Threatened with the loss of their home, even their way of life, many farmers now are getting desperate. Under those intense circumstances, sometimes even stupid ideas start making sense, even the hateful simplicity of the radical right.

Sweeping statements aimed at defining an entire group of Americans. When applied to any and all minority groups you can think of, it’s an outrage. When applied to rural whites, it’s called journalism.

Rivera spends the next 16-and-a-half minutes of precious major network prime time airtime platforming individual obscure hate-mongers (who may or may not have been employed by the FBI?) and uses their lurid pronouncements to inform the viewer that all white rural farmers in 1985 America are vulnerable to falling for their Hitlerian siren song.

It’s Patriot Front agitprop all over again, and it happened 39 years ago.

Rivera sickeningly concludes his hit job on rural white farmers by passing arrogant judgment on those who painfully lost farms that had been in the family for generations:

The current tragedy down on America’s family farm is being compounded. It’s being made that much worse by a growing, frightening harvest of hate.

When the sheriff comes to take away the Schnuelle family farm, as he surely will, perhaps Dave will be able to draw some small comfort from his strong, sincere but ultimately sick belief that it was all somebody else’s fault.

After a lot of pain and suffering, the financial crisis out here should pass. But the soul of America’s Heartland may prove harder to heal.

The tragedy that befell America’s small farmers in the 1980s was no accident. Behemoth factory farm operations sought to consolidate control over food production and turn what was once a way of life into just another industry. Undoubtedly, painting small farmers as seething neo-Nazis contributed mightily to the dominance of factory farms today.

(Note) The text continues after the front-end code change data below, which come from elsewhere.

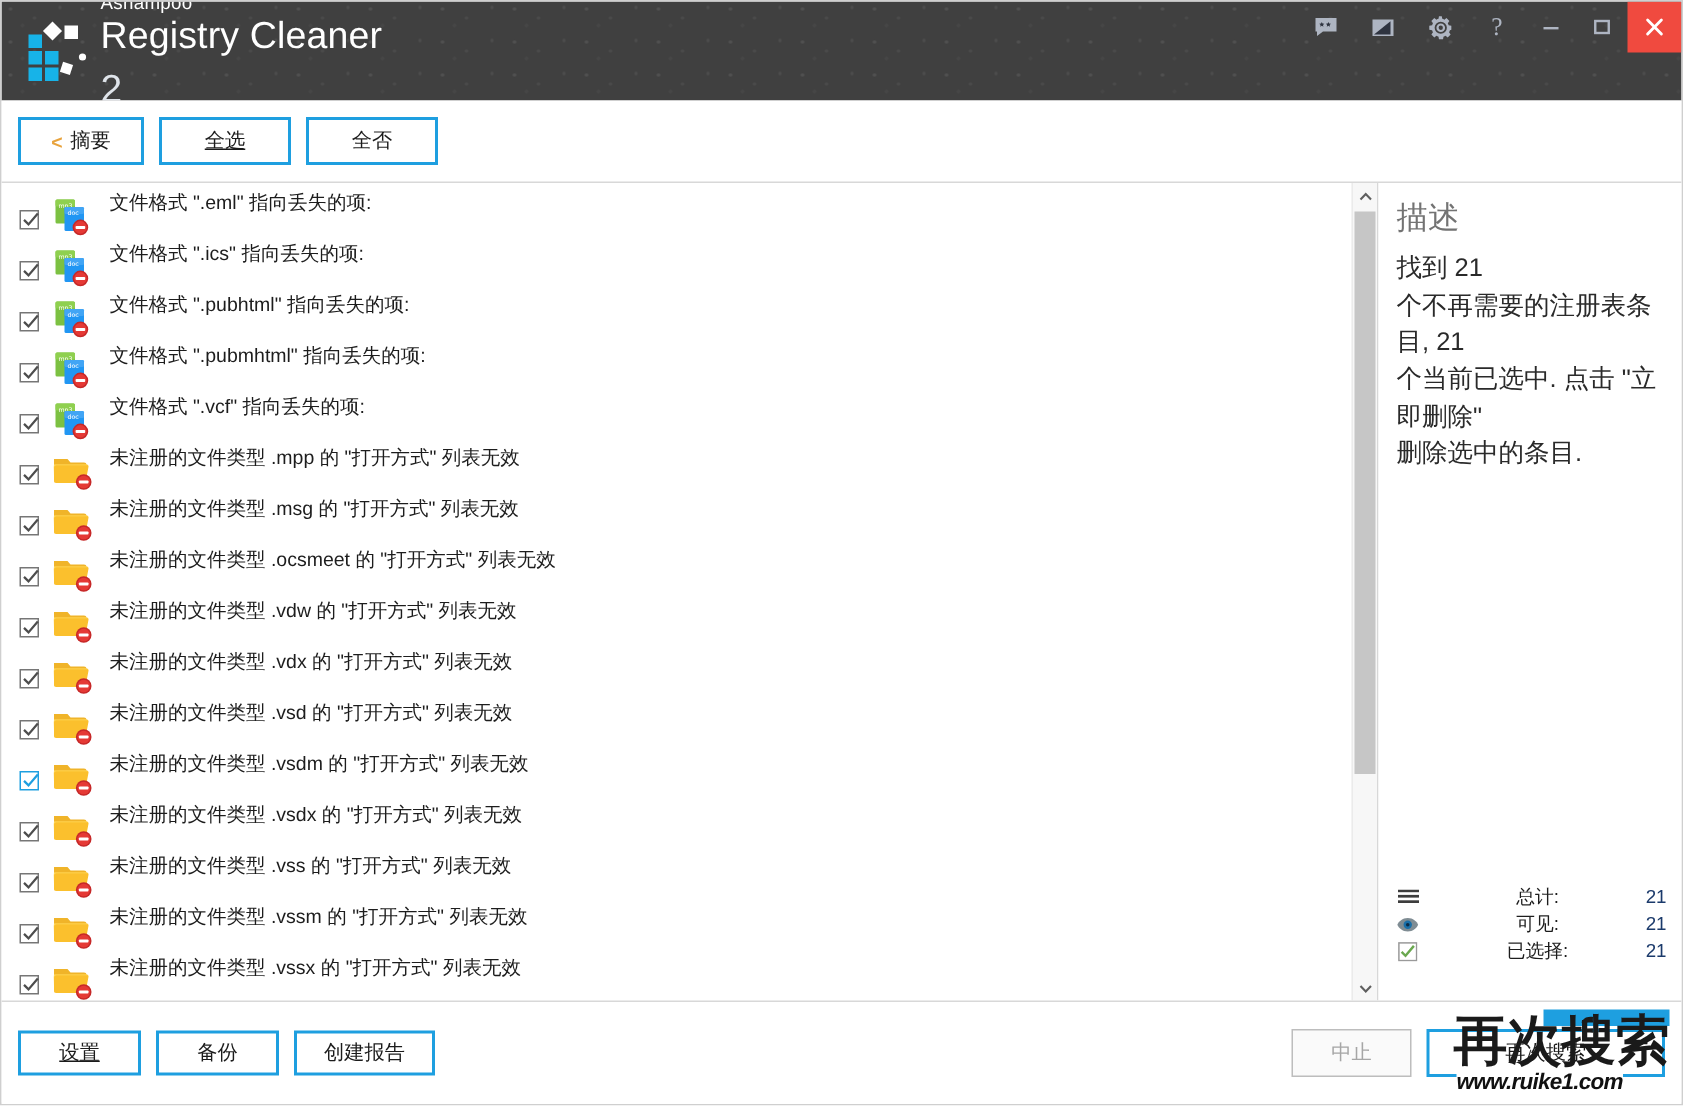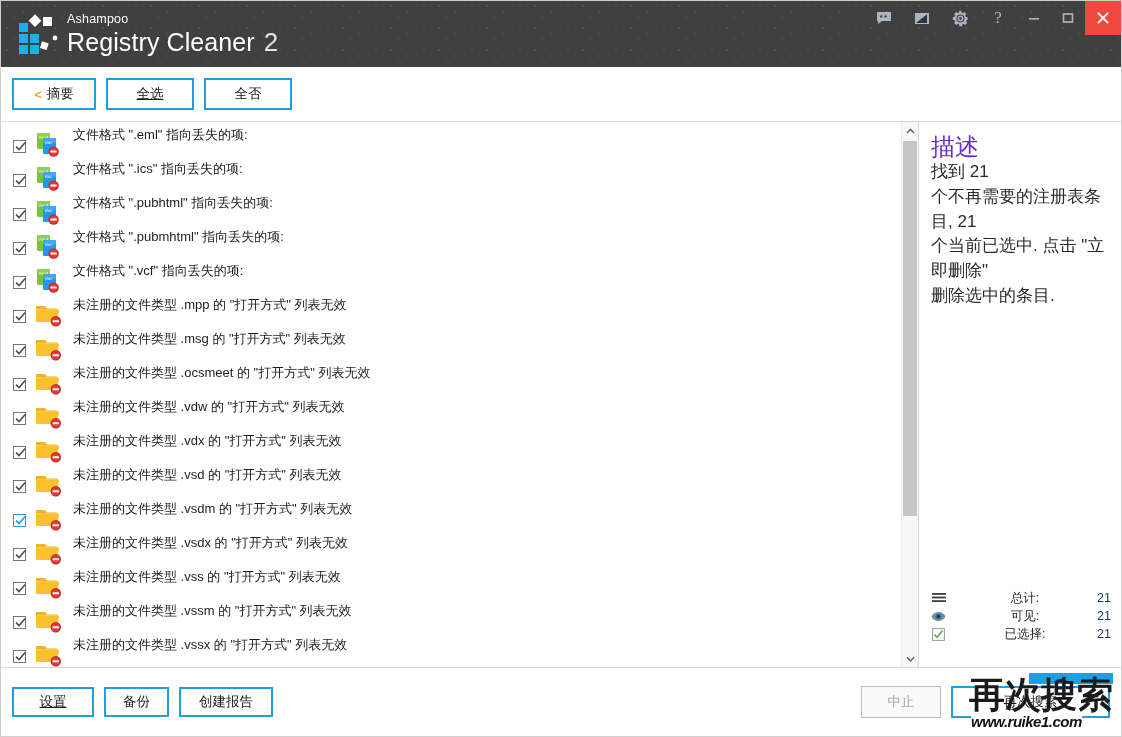"Registry Cleaner" .brand-main { flex-direction: none -> column }
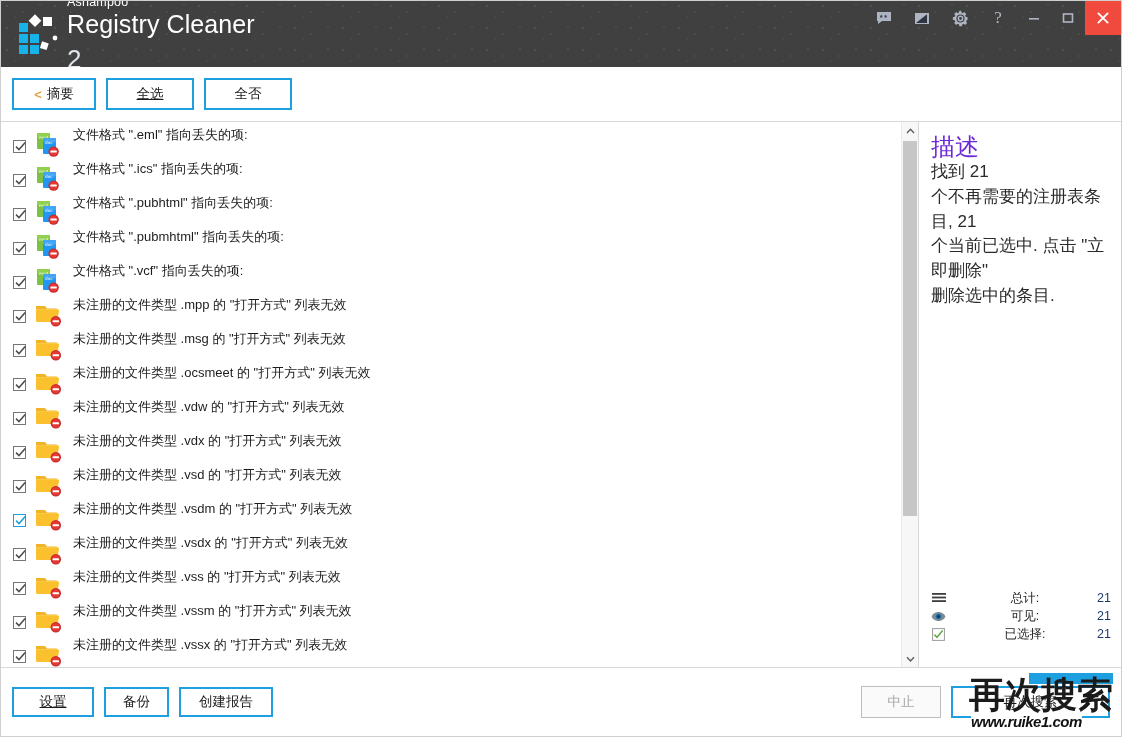"描述" .rp-title { color: #6d28d9 -> #737373; font-size: 24px -> 21px; margin-bottom: 0 -> 10px }
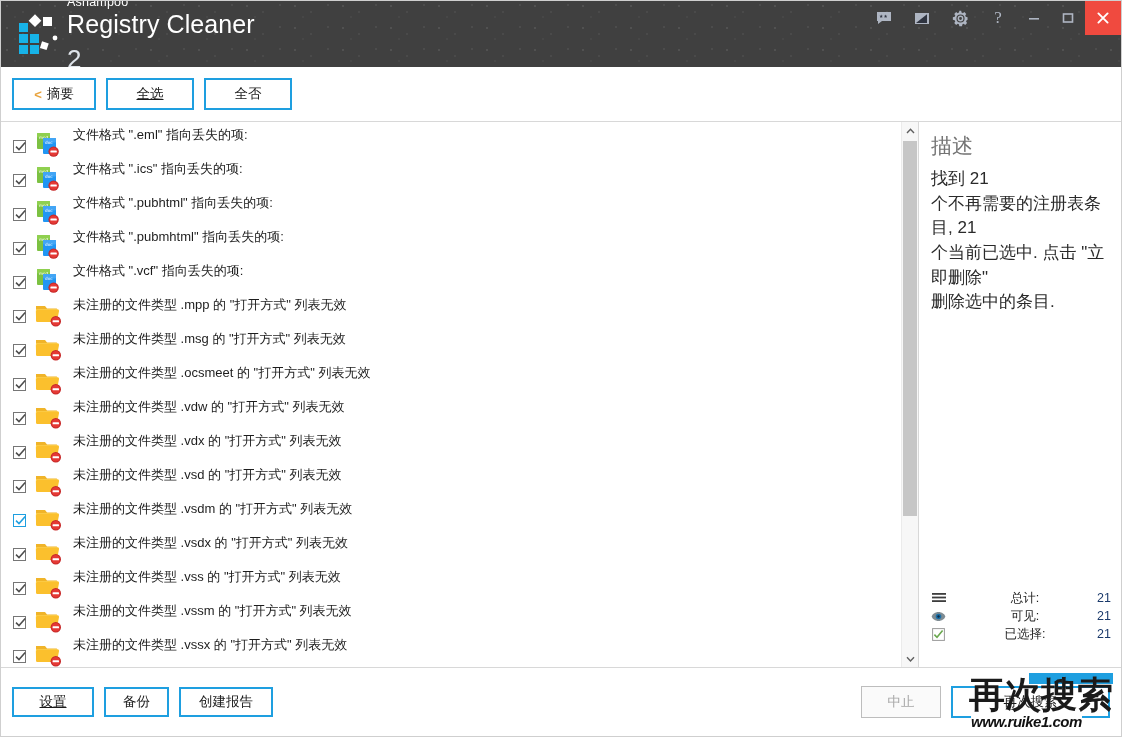"备份" .fbtn.w-bak { width: 65px -> 82px }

The health implications to the citizenry have been colossal. Demonizing white rural Americans as part of the campaign to wipe out the nation’s small farms must be seen as a contributing factor to the obesity, autoimmune and other systemic health calamities that routinely affect Americans today.

If this old TV news program sounds vaguely familiar four decades later, there’s a reason for that. Celebrated radical Greek-French filmmaker [Konstantinos] Costa-Gavras, whose father was a communist in 1940s Greece who fell on hard times when the reds failed to take over the country after World War II, made a 1988 major Hollywood movie that could have been taken wholecloth from the 20/20 smear job.

“Betrayed” similarly painted your typical white rural farmer of the 1980s as a budding pestilence of far-right hate. In a scene that deeply foreshadows the murderous progressive rural establishment of today that gloats over the senseless slaughter of Ashli Babbitt at the US Capitol, a black federal agent (in Lt. Michael Byrd form) is asked by his boss how he feels about the targeted FBI killing of a hate-filled white American terrorist in league with the main farmer character:

Michael Carnes: She has trouble about killing Old Wes. How do you feel about dropping that piece of sh*t, Al?

Al Sanders: Terrific! Like cleaning something off my shoe.

An avenging minority FBI agent shooting and killing a white U.S. citizen enemy of democracy without even arresting him, much less having him stand trial. The scene was extremely disturbing 36 years ago; it is even more alarming today.

The film, which starred big-name actors Tom Berenger and Debra Winger, even includes a ludicrous scene in which otherwise down-to-earth, good-natured white rural Americans hunt a black man for sport.

The demonization of white South African farmers after apartheid has evolved into mass butchery. It is no exaggeration to say that those openly seeking to dehumanize white, rural Americans are opening the door to similar atrocities here in the not-so-distant future.